7. Choose Configuration > VPN > General > Users > Add in order to create a new user account ssluser1.

8. Click OK, and then click Apply.

   

   Note: Here is the equivalent CLI command:

   Cisco ASA 7.2(2)
   ciscoasa(config)#username ssluser1 password asdmASA@

9. Choose Configuration > Properties > AAA Setup > AAA Servers Groups > Edit.

10. Select the the default server group LOCAL, and click Edit.

11. In the Edit LOCAL Server Group dialog box, click the Enable Local User Lockout check box, and enter 16 in the Maximum Attempts text box.

12. Click OK.

    

    Note: Here is the equivalent CLI command:

    Cisco ASA 7.2(2)
    ciscoasa(config)#aaa local authentication attempts max-fail 16

13. Configure the tunnel group:

    1. Choose Configuration > VPN > General > Tunnel Group > Add(WebVPN access) in order to create a new tunnel group named sslgroup.

    2. Click the General tab, and then click the Basic tab.

    3. Choose clientgroup from the Group Policy drop-down list.

       

    4. Click the Client Address Assignment tab, and then click Add in order to assign the available address pool vpnpool.

       

    5. Click the WebVPN tab, and then click the Group Aliases and URLs tab.

    6. Type the alias name in the parameter box, and click Add in order to add it to the list of group names on the Login page.

       

    7. Click OK, and then click Apply.

    Note: Here are the equivalent CLI configuration commands:

    Cisco ASA 7.2(2)
    ciscoasa(config)#tunnel-group sslgroup type webvpn ciscoasa(config)#tunnel-group sslgroup general-attributes ciscoasa(config-tunnel-general)#address-pool vpnpool ciscoasa(config-tunnel-general)#default-group-policy clientgroup ciscoasa(config-tunnel-general)#exit ciscoasa(config)#tunnel-group sslgroup webvpn-attributes ciscoasa(config-tunnel-webvpn)#group-alias sslgroup_users enable

14. Configure NAT:

    1. Choose Configuration > NAT > Add > Add Dynamic NAT Rule to allow the traffic that comes from the inside network to be translated with the use of the outside IP address 172.16.1.5.

       

    2. Click OK.

    3. Choose Configuration > NAT > Add > Add Dynamic NAT Rule to allow the traffic that comes from the outside network 192.168.10.0 to be translated with the use of the outside IP address 172.16.1.5.

       

    4. Click OK.

       

    5. Click Apply.

    Note: Here are the equivalent CLI configuration commands:

    Cisco ASA 7.2(2)
    ciscoasa(config)#global (outside) 1 172.16.1.5 ciscoasa(config)#nat (inside) 1 0.0.0.0 0.0.0.0 ciscoasa(config)#nat (outside) 1 192.168.10.0 255.255.255.0

ASA 7.2(2) CLI Configuration

ciscoasa#show running-config
: Saved
:
ASA Version 7.2(2)
!
hostname ciscoasa
enable password 8Ry2YjIyt7RRXU24 encrypted
names
!
interface Ethernet0/0
 nameif inside
 security-level 100
 ip address 10.77.241.142 255.255.255.192
!
interface Ethernet0/1
 nameif outside
 security-level 0
 ip address 172.16.1.1 255.255.255.0
!
interface Ethernet0/2
 shutdown
 no nameif
 no security-level
 no ip address
!
interface Ethernet0/3
 shutdown
 no nameif
 no security-level
 no ip address
!
interface Management0/0
 shutdown
 no nameif
 no security-level
 no ip address
!
passwd 2KFQnbNIdI.2KYOU encrypted
ftp mode passive
same-security-traffic permit intra-interface


!--- Command that permits the SSL VPN traffic to enter !--- and exit the same interface.

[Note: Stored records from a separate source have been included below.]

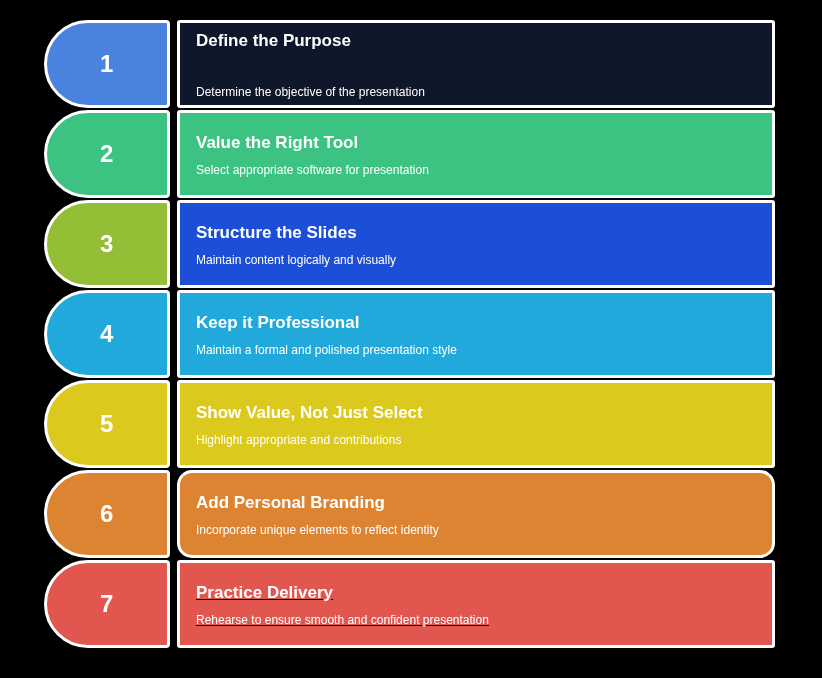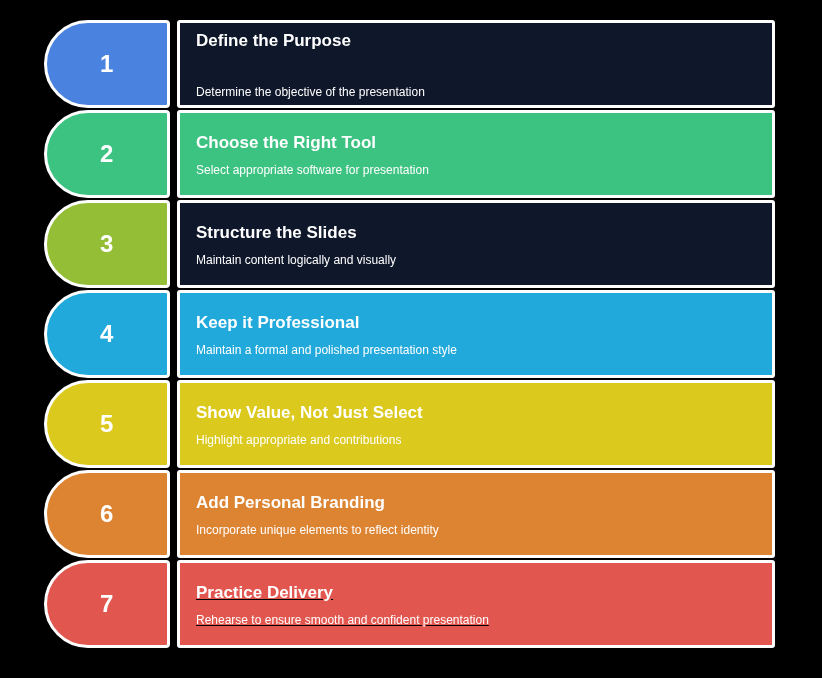"Choose the Right Tool" div.step-title { text: Choose -> Value }
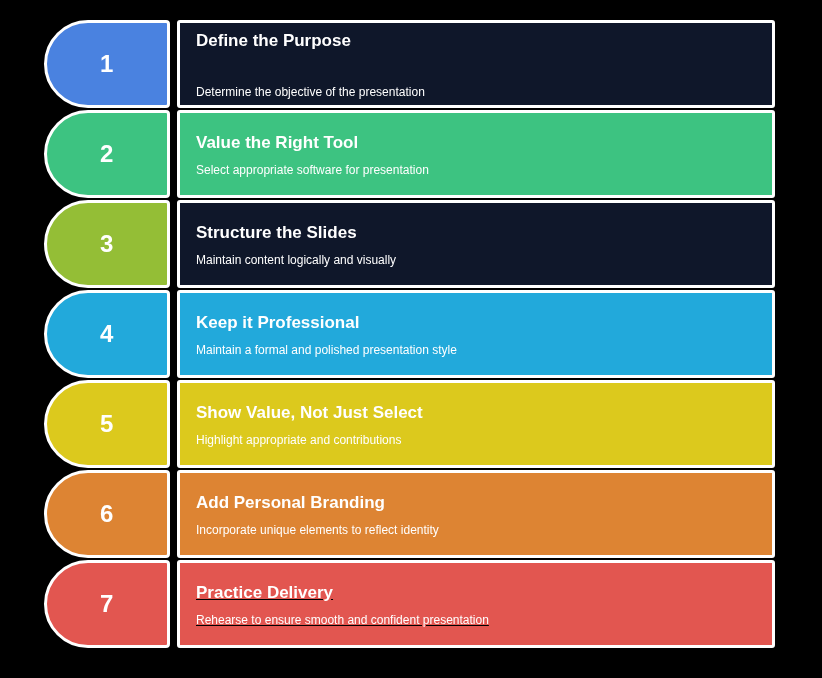"Structure the Slides" div.step-panel { background-color: #0f172a -> #1d4ed8 }
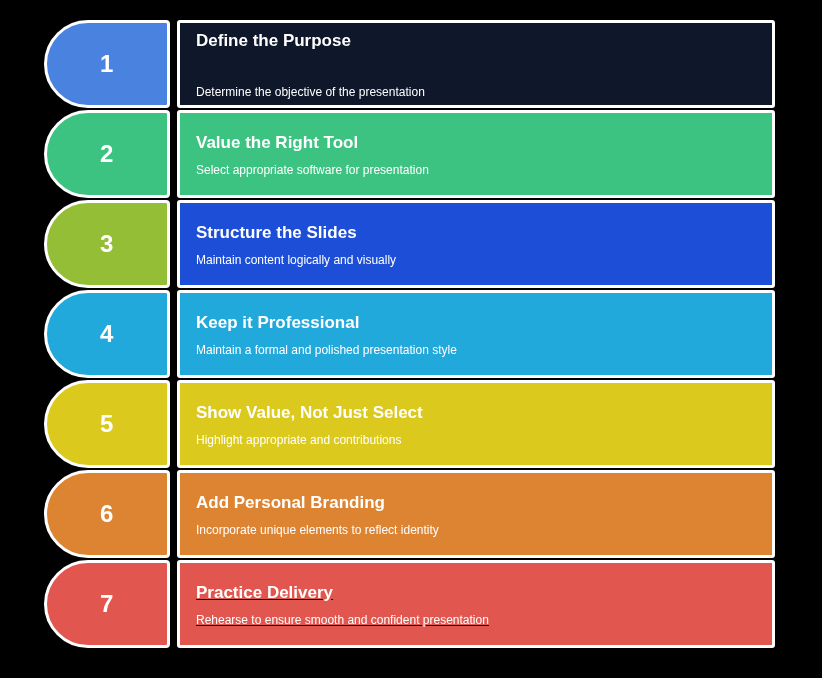"Add Personal Branding" div.step-panel { border-radius: none -> 15px }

access-list 100 extended permit icmp any any
pager lines 24
mtu inside 1500
mtu outside 1500

ip local pool vpnpool 192.168.10.1-192.168.10.254


!--- The address pool for the SSL VPN Clients.


no failover
icmp unreachable rate-limit 1 burst-size 1
asdm image disk0:/asdm-522.bin
no asdm history enable
arp timeout 14400
global (outside) 1 172.16.1.5


!--- The global address for Internet access used by VPN Clients. !--- Note: Uses an RFC 1918 range for lab setup. !--- Apply an address from your public range provided by your ISP.


nat (inside) 1 0.0.0.0 0.0.0.0


!--- The NAT statement to define what to encrypt !--- (the addresses from vpn-pool).


nat (outside) 1 192.168.10.0 255.255.255.0

access-group 100 in interface outside
route outside 0.0.0.0 0.0.0.0 172.16.1.2 1
timeout xlate 3:00:00
timeout conn 1:00:00 half-closed 0:10:00 udp 0:02:00 icmp 0:00:02
timeout sunrpc 0:10:00 h323 0:05:00 h225 1:00:00 mgcp 0:05:00 mgcp-pat 0:05:0
timeout sip 0:30:00 sip_media 0:02:00 sip-invite 0:03:00 sip-disconnect 0:02:
timeout uauth 0:05:00 absolute
group-policy clientgroup internal


!--- Create an internal group policy "clientgroup."


group-policy clientgroup attributes
 vpn-tunnel-protocol webvpn


!--- Enable webvpn as tunneling protocol.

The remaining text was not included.